Exercise aim: Print nothing except the lines of the listing below from the line with "Reflexa Jacket WL bluebird/glacier: 1 -> 3" to the line with "Reflexa Jacket WXL Black: 4 -> 2", each exactly as written, both ends included.

**** Material for this task ****

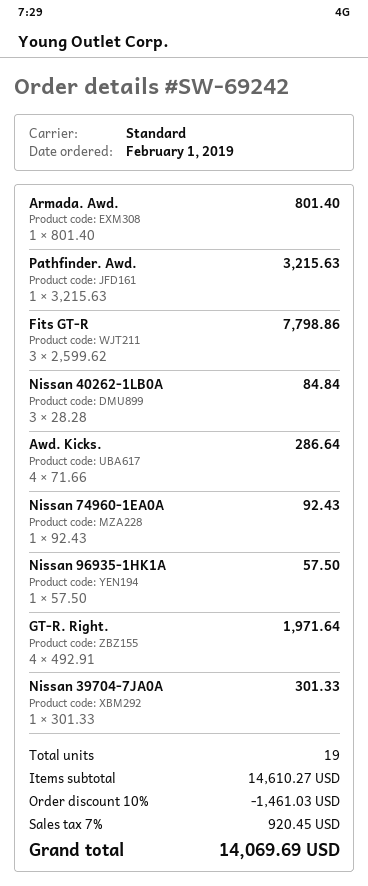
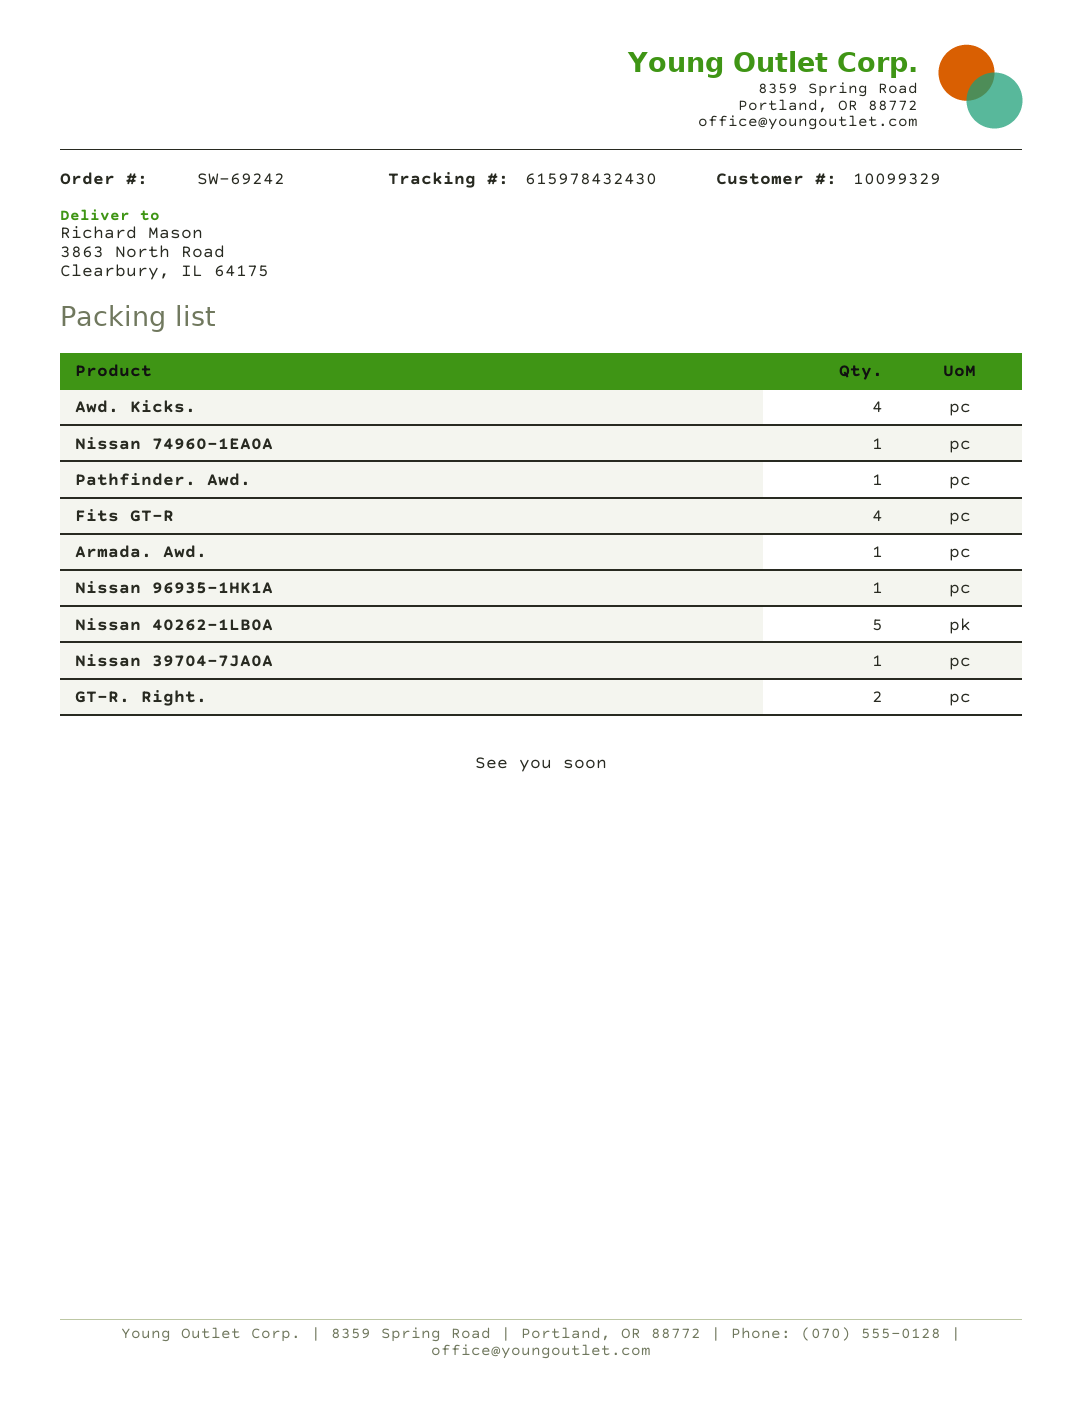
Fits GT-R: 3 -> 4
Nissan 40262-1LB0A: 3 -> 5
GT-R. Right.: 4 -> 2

****
**** Material for this task ****

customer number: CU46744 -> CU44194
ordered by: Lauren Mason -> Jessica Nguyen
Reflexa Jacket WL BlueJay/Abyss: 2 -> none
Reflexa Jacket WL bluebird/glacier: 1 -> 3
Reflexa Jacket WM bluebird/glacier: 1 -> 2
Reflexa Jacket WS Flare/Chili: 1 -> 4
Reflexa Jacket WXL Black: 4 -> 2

****
**** Material for this task ****

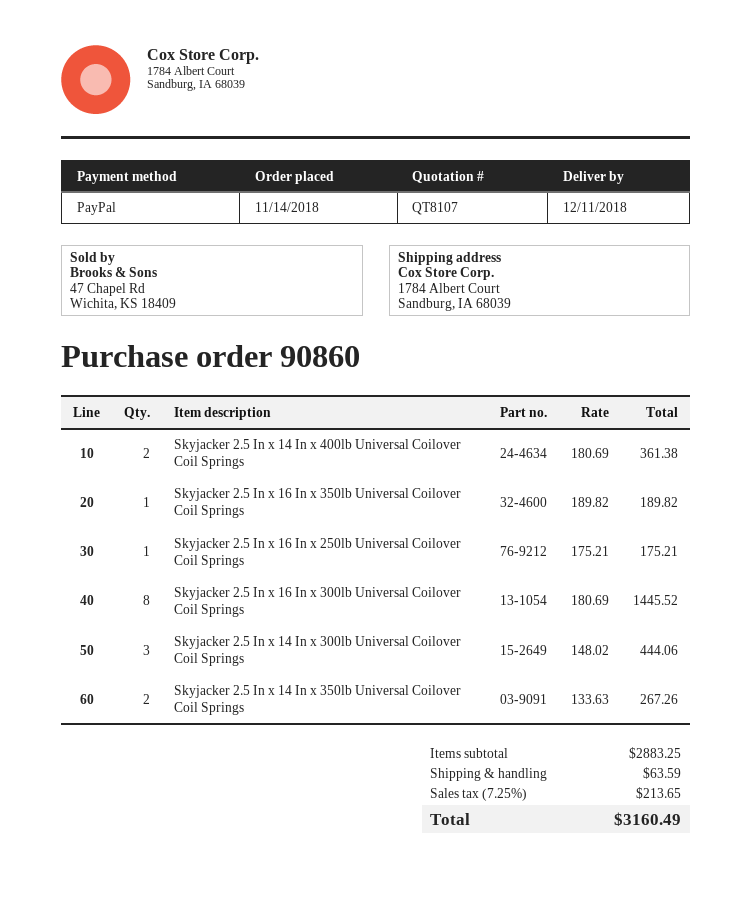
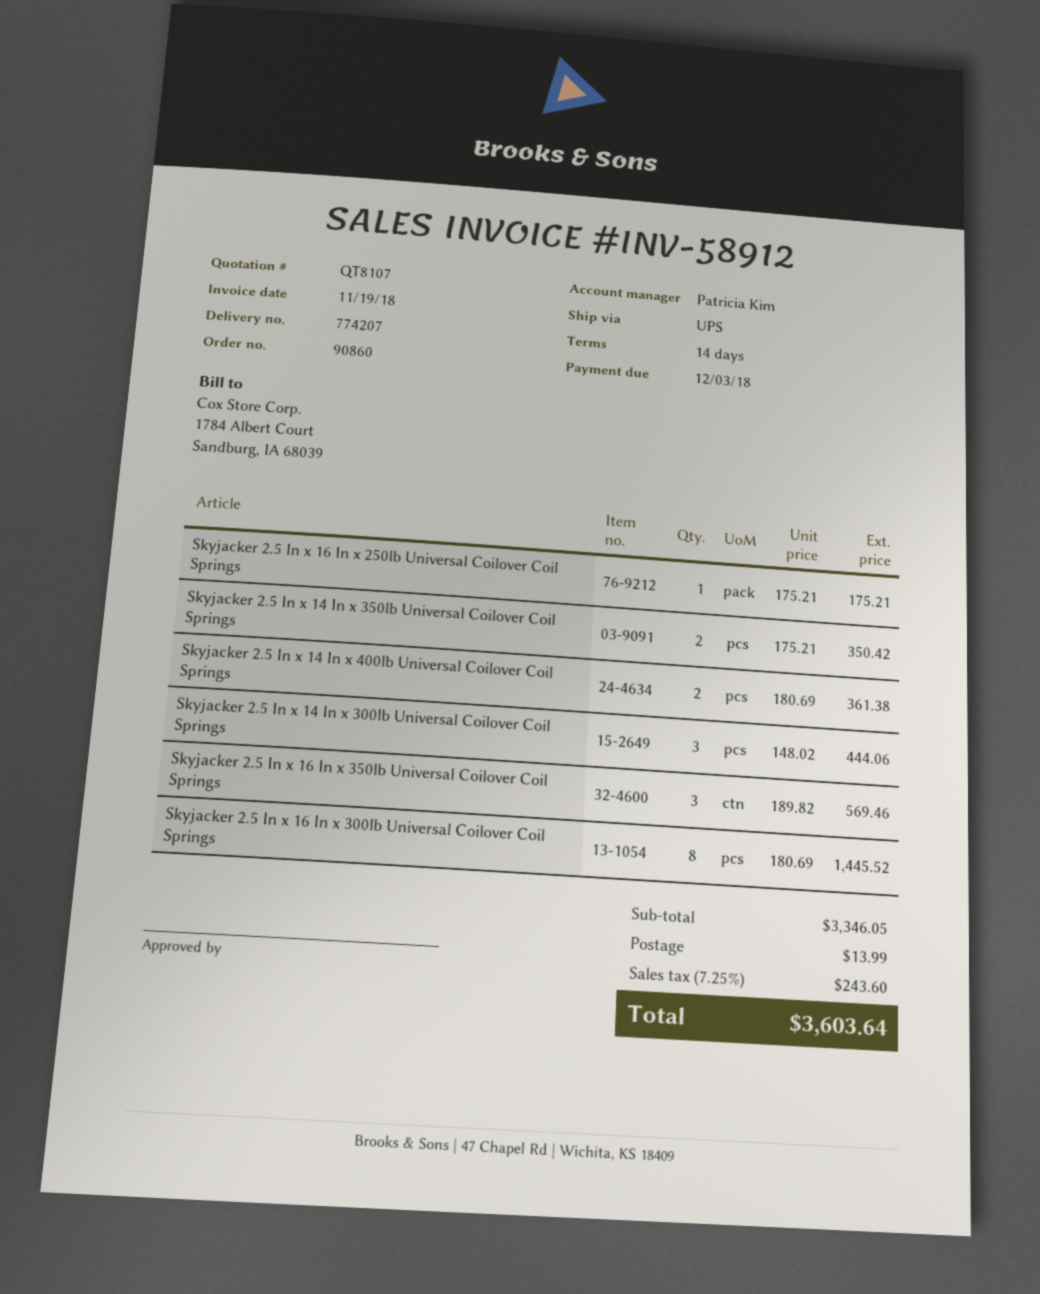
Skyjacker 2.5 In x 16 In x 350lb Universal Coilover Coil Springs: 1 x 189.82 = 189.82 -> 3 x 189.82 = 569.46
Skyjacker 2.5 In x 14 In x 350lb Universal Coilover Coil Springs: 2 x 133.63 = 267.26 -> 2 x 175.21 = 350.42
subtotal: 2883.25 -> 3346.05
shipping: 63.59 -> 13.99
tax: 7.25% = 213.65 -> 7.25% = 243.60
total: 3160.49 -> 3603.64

****

Answer to this exercise:
Reflexa Jacket WL bluebird/glacier: 1 -> 3
Reflexa Jacket WM bluebird/glacier: 1 -> 2
Reflexa Jacket WS Flare/Chili: 1 -> 4
Reflexa Jacket WXL Black: 4 -> 2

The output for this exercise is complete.